> [Material provided]:
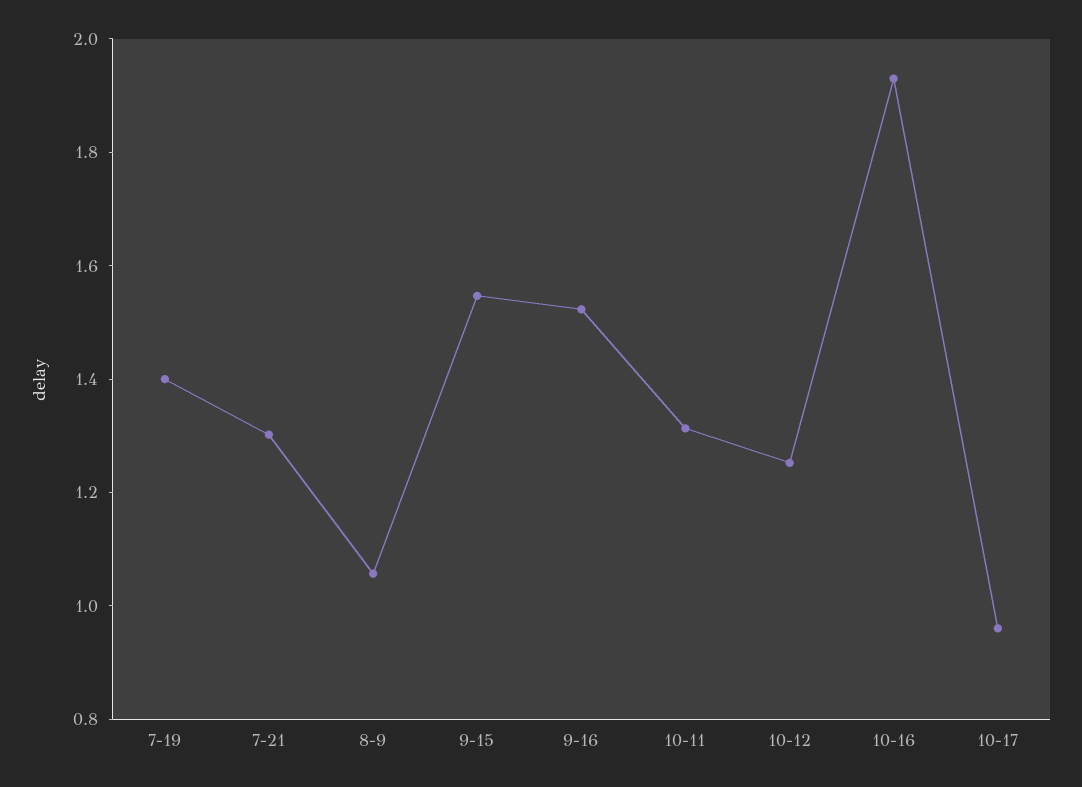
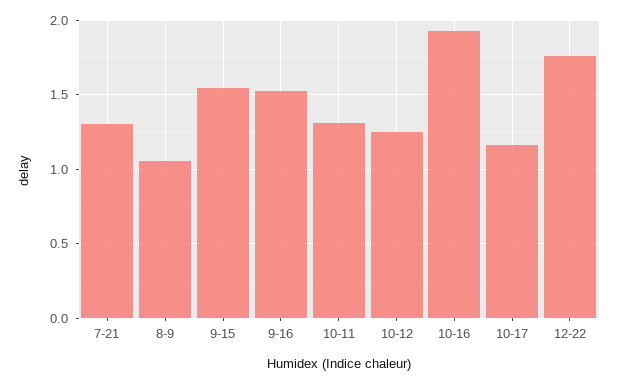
7-19: 1.4 -> none
10-17: 0.95 -> 1.15
12-22: none -> 1.75

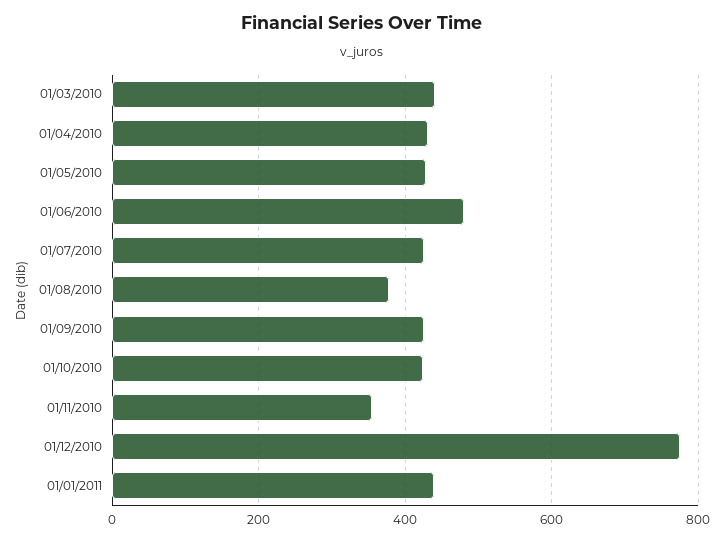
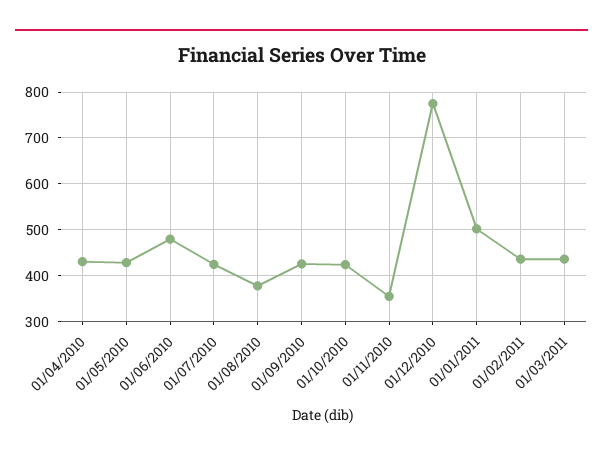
01/03/2010: 440 -> none
01/01/2011: 440 -> 500
01/02/2011: none -> 440
01/03/2011: none -> 440

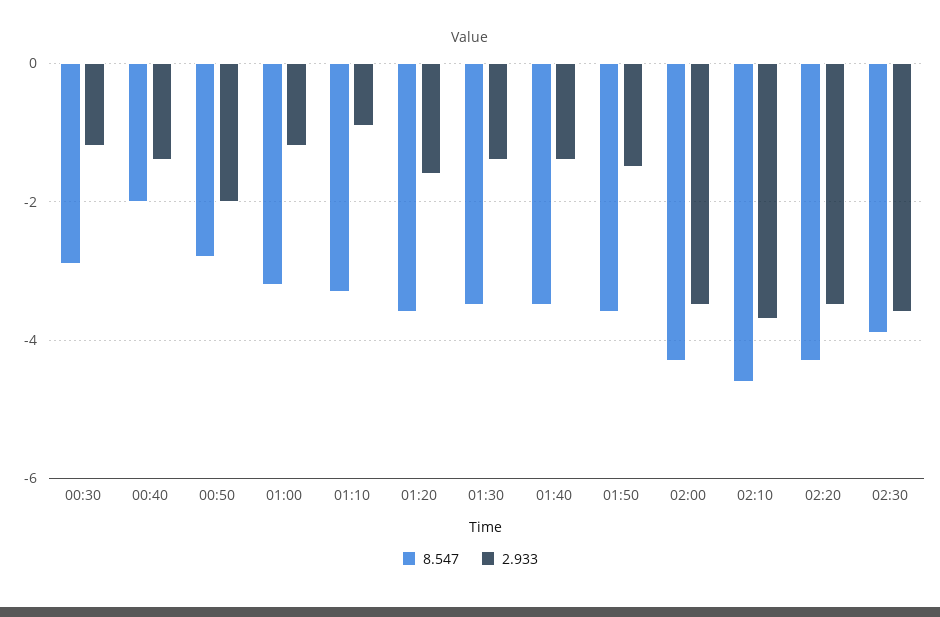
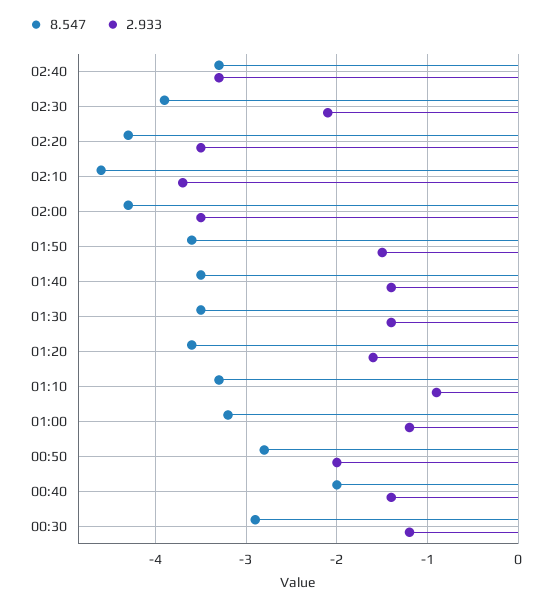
2.933, 02:30: -3.5 -> -2.1
8.547, 02:40: none -> -3.3
2.933, 02:40: none -> -3.3

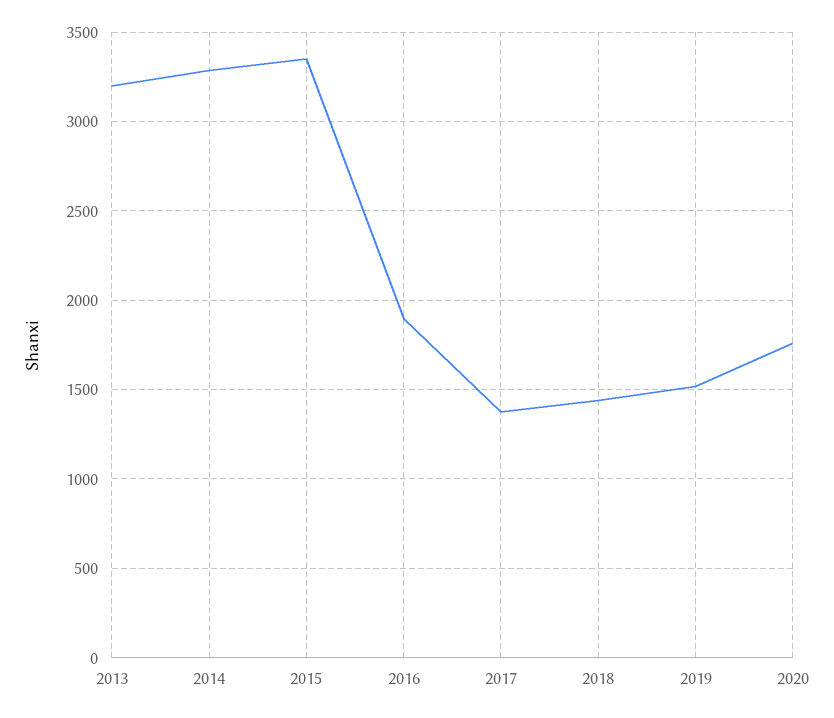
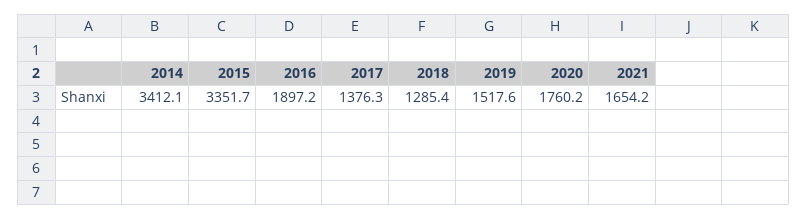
2013: 3200 -> none
2014: 3300 -> 3412.1
2018: 1450 -> 1285.4
2021: none -> 1654.2

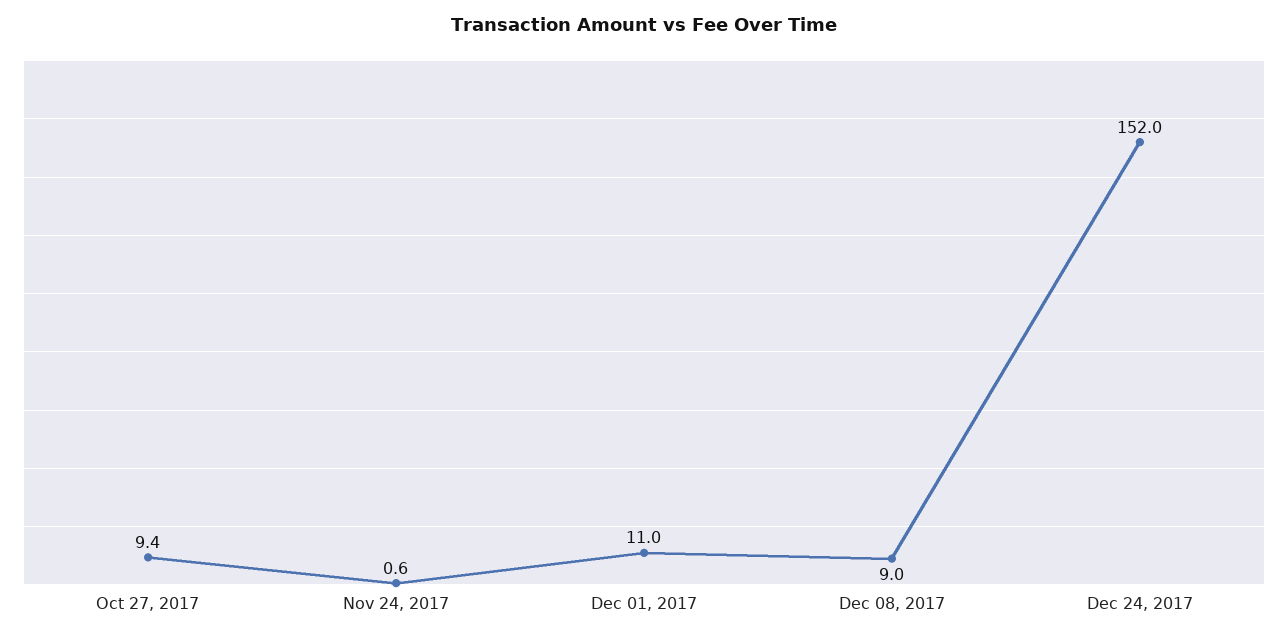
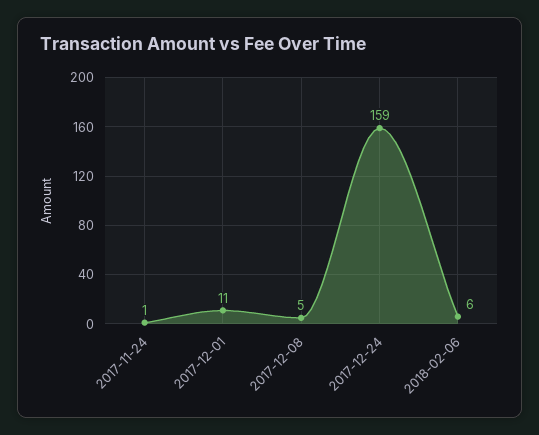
Oct 27, 2017: 9.4 -> none
Dec 08, 2017: 9 -> 5
Dec 24, 2017: 152 -> 159
2018-02-06: none -> 6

> [Activity]: Extract each line from the listing that holds the word "none".

> [Result of the task]:
7-19: 1.4 -> none
12-22: none -> 1.75
01/03/2010: 440 -> none
01/02/2011: none -> 440
01/03/2011: none -> 440
8.547, 02:40: none -> -3.3
2.933, 02:40: none -> -3.3
2013: 3200 -> none
2021: none -> 1654.2
Oct 27, 2017: 9.4 -> none
2018-02-06: none -> 6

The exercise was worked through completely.